Respondi em um ar de deboche...Fiquei irritado com tudo aquilo e nem pensei que estava sendo intolerante com meu colega de trabalho. Entramos no carro e fomos conversando...Eu percebia uma imensa cautela vinda do Jorge,ao falar sobre o caso. Parecia até que se tratava de...Deixa pra lá,vou nem pensar nisso.
Chegamos ao local,era íngreme,portanto paramos o carro,pegamos nossos mecanismos de trabalho,e seguimos a pé.
Quando chegamos na ponta desta ladeira,havia quase que um abismo,naquela mata. Tivemos que pedir reforços da equipe,para podermos descer em segurança para examinar a área e todos os componentes,e o restante da equipe ficar recebendo alguns dos dados que enviassemos,no ponto estável do terreno.
Os reforços chegaram,então prosseguimos no nosso trabalho. Descemos então,nos apoiando na própria terra,e nas pedras,para com que conseguissemos ultrapassar a parte mais difícil...A mata fechada.
Fomos adentrando,mais e mais...Com cautela. Havia um riacho mais para frente no terreno...Jorge pediu que eu o resguardasse, enquanto ele explorava mais. Aqueles arrepios me vieram até a espinha dorsal...Fechei os olhos por segundos,pensando em poder ver algo não explicável pela ciência...
E eu realmente vi...
Era ela, Lianna...Minha,minha...Adorada Lianna. Mas,o que ela estava fazendo aqui? E desta forma espectral? Não...
NÃO,LIANNA...NÃO!!!
JORGE...JORGE...
Jorge olhou pra mim,com profunda tristeza e quis me impedir de ver o corpo no riacho...Lá ela estava,com seu corpo todo imerso na água,boiando,inerte.

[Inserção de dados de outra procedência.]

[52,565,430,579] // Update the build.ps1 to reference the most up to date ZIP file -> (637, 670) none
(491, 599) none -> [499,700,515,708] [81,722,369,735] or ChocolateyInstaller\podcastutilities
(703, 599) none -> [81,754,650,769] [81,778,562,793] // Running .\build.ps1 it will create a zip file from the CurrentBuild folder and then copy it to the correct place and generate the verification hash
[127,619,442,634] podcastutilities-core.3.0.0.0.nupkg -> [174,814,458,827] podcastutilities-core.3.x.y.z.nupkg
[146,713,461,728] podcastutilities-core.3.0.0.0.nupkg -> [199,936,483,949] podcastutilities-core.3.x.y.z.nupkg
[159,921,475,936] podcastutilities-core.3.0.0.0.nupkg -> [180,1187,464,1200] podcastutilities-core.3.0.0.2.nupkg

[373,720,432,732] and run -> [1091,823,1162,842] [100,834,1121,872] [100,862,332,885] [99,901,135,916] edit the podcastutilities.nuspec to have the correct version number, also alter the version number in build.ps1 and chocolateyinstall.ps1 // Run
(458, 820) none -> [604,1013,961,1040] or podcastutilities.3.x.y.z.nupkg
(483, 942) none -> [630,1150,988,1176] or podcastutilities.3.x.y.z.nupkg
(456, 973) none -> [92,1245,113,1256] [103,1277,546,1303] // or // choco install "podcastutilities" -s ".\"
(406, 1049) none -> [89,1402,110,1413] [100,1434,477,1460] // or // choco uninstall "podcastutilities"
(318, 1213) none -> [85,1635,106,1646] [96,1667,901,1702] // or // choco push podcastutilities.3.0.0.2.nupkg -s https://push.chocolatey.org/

Pela primeira vez,eu chorei durante meu trabalho...Não conseguia nem respirar direito. Ajoelhei-me na beira do riacho. Eu não me importava com mais nada...Nada se passava em minha mente,apenas uma dor dentro de mim,que jamais havia sentido.
Minha linda...tão linda Lianna. Por que? Quem fez isso? Minha Lianna...Minha Lianna...

Jorge encontrou próximo onde eu estava sentado,uma bolsa...
Dentro desta bolsa,havia um "Livro das Sombras". Neste livro,nas últimas páginas,havia uma confissão:

"Rob,meu amado Rob...
Gostaria de lhe escrever nestas linhas,coisas positivas,ou até mesmo declarar o meu amor por você...Mas a única coisa que pude fazer,foi colocar dentre meu livro de estudos de magia,uma parte sobre nosso amor...E uma parte muito ínfima,por assim dizer. Me perdoe por isto...
 Eu quis escrever aqui, por ser algo verdadeiro...E você trabalha com isso,preza tanto isso. Eu nunca desisti das minhas raízes,de meus estudos...E escondia isso de você. Por isso escolhi justamente este livro,para poder falar que...Estou partindo. Você não pode entender agora,mas desejo que cante comigo,quando sentir-me perto de você. Eu te amo,e meu fim estava determinado:
Outò, ba mwen son ou,e,
Outò, ba mwen son ou,e,
Tanbouyè, o ba mwen son ou,
Solèy lève."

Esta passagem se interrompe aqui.